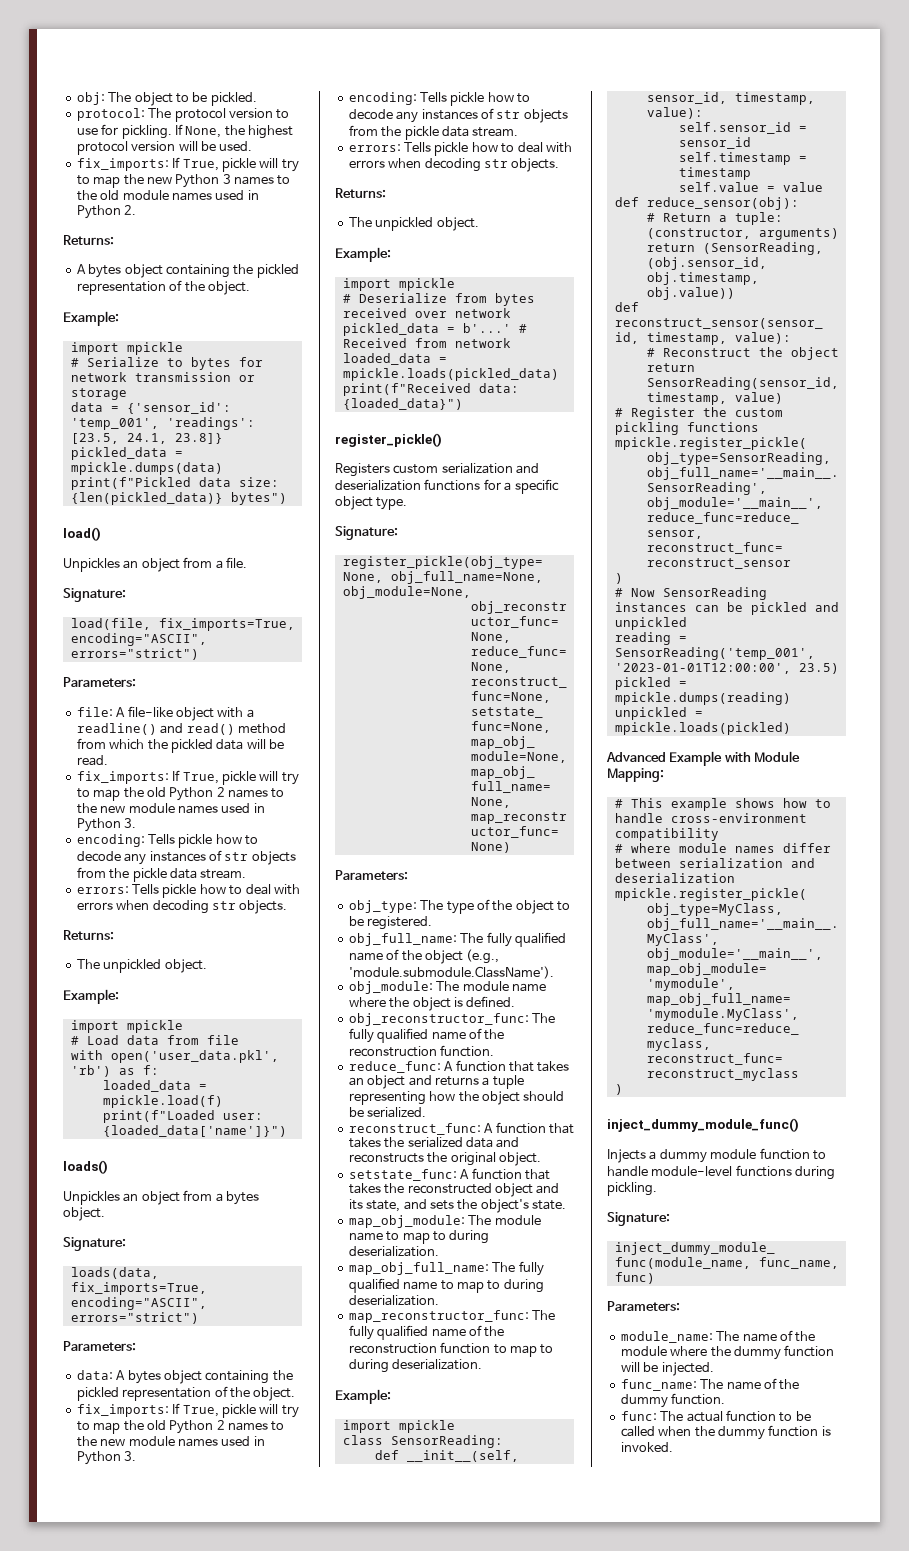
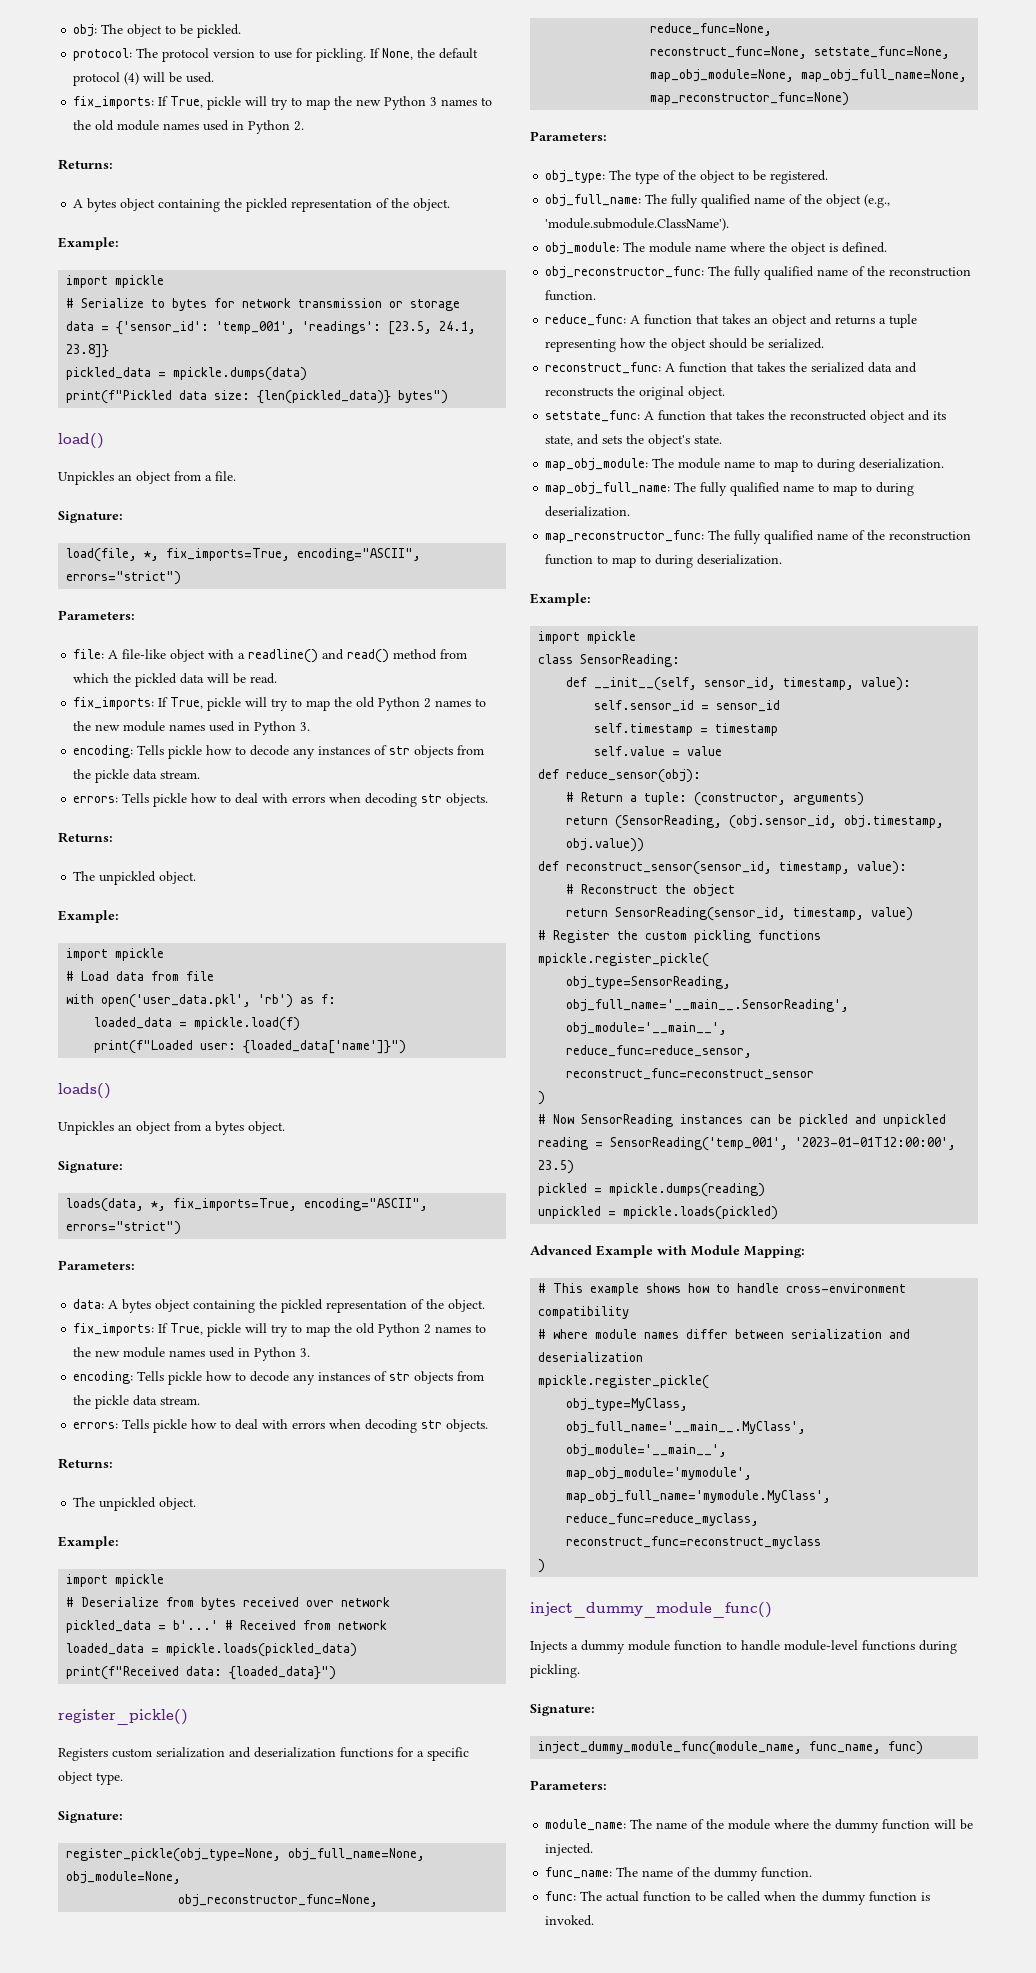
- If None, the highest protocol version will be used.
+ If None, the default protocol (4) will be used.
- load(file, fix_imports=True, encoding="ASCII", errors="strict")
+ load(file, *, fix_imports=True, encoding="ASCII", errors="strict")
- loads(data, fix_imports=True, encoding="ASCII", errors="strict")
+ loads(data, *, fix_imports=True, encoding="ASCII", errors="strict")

---

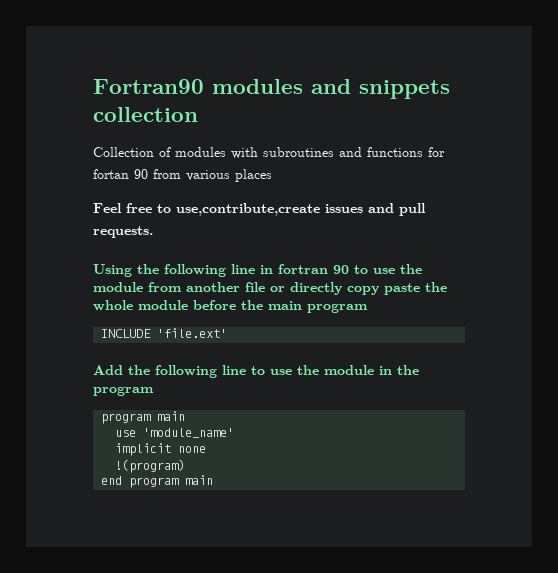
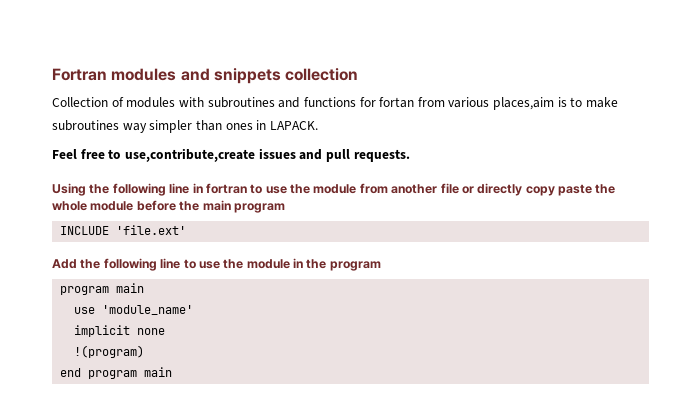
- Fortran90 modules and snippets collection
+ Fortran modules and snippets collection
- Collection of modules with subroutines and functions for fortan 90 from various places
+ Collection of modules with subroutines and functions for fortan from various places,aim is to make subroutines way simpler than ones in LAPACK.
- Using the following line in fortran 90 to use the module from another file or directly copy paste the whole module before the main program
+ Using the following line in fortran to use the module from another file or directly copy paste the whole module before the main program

**AIM OF THE TASK**
Repeat, word for word, the lines above between the line holding "ones in LAPACK." and the line holding "in fortran to", inclusive; omit everything else.

**ANSWER FOR THE TASK**
+ Collection of modules with subroutines and functions for fortan from various places,aim is to make subroutines way simpler than ones in LAPACK.
- Using the following line in fortran 90 to use the module from another file or directly copy paste the whole module before the main program
+ Using the following line in fortran to use the module from another file or directly copy paste the whole module before the main program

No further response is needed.